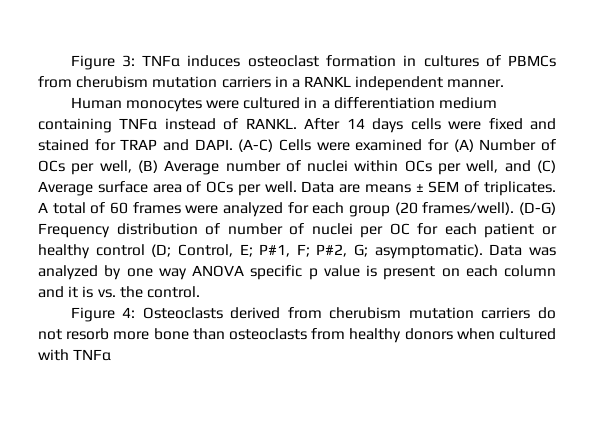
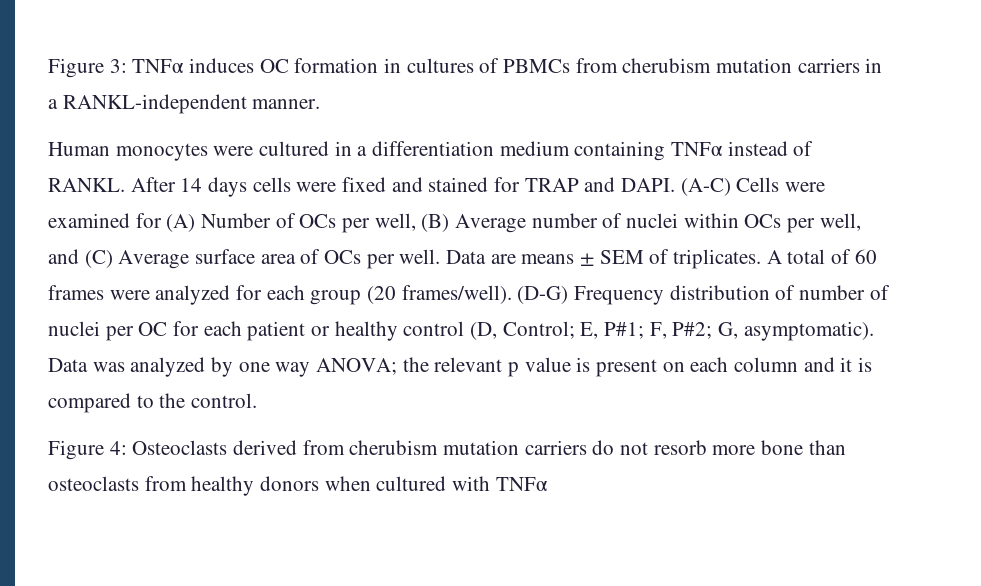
- Figure 3: TNFα induces osteoclast formation in cultures of PBMCs from cherubism mutation carriers in a RANKL independent manner.
+ Figure 3: TNFα induces OC formation in cultures of PBMCs from cherubism mutation carriers in a RANKL-independent manner.
- (D-G) Frequency distribution of number of nuclei per OC for each patient or healthy control (D; Control, E; P#1, F; P#2, G; asymptomatic).
+ (D-G) Frequency distribution of number of nuclei per OC for each patient or healthy control (D, Control; E, P#1; F, P#2; G, asymptomatic).
- Data was analyzed by one way ANOVA specific p value is present on each column and it is vs. the control.
+ Data was analyzed by one way ANOVA; the relevant p value is present on each column and it is compared to the control.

- **EXERCISE**
Write out the records above in full and exactly, with no pictures.

- **ANSWER BOX**
- Figure 3: TNFα induces osteoclast formation in cultures of PBMCs from cherubism mutation carriers in a RANKL independent manner.
+ Figure 3: TNFα induces OC formation in cultures of PBMCs from cherubism mutation carriers in a RANKL-independent manner.
- (D-G) Frequency distribution of number of nuclei per OC for each patient or healthy control (D; Control, E; P#1, F; P#2, G; asymptomatic).
+ (D-G) Frequency distribution of number of nuclei per OC for each patient or healthy control (D, Control; E, P#1; F, P#2; G, asymptomatic).
- Data was analyzed by one way ANOVA specific p value is present on each column and it is vs. the control.
+ Data was analyzed by one way ANOVA; the relevant p value is present on each column and it is compared to the control.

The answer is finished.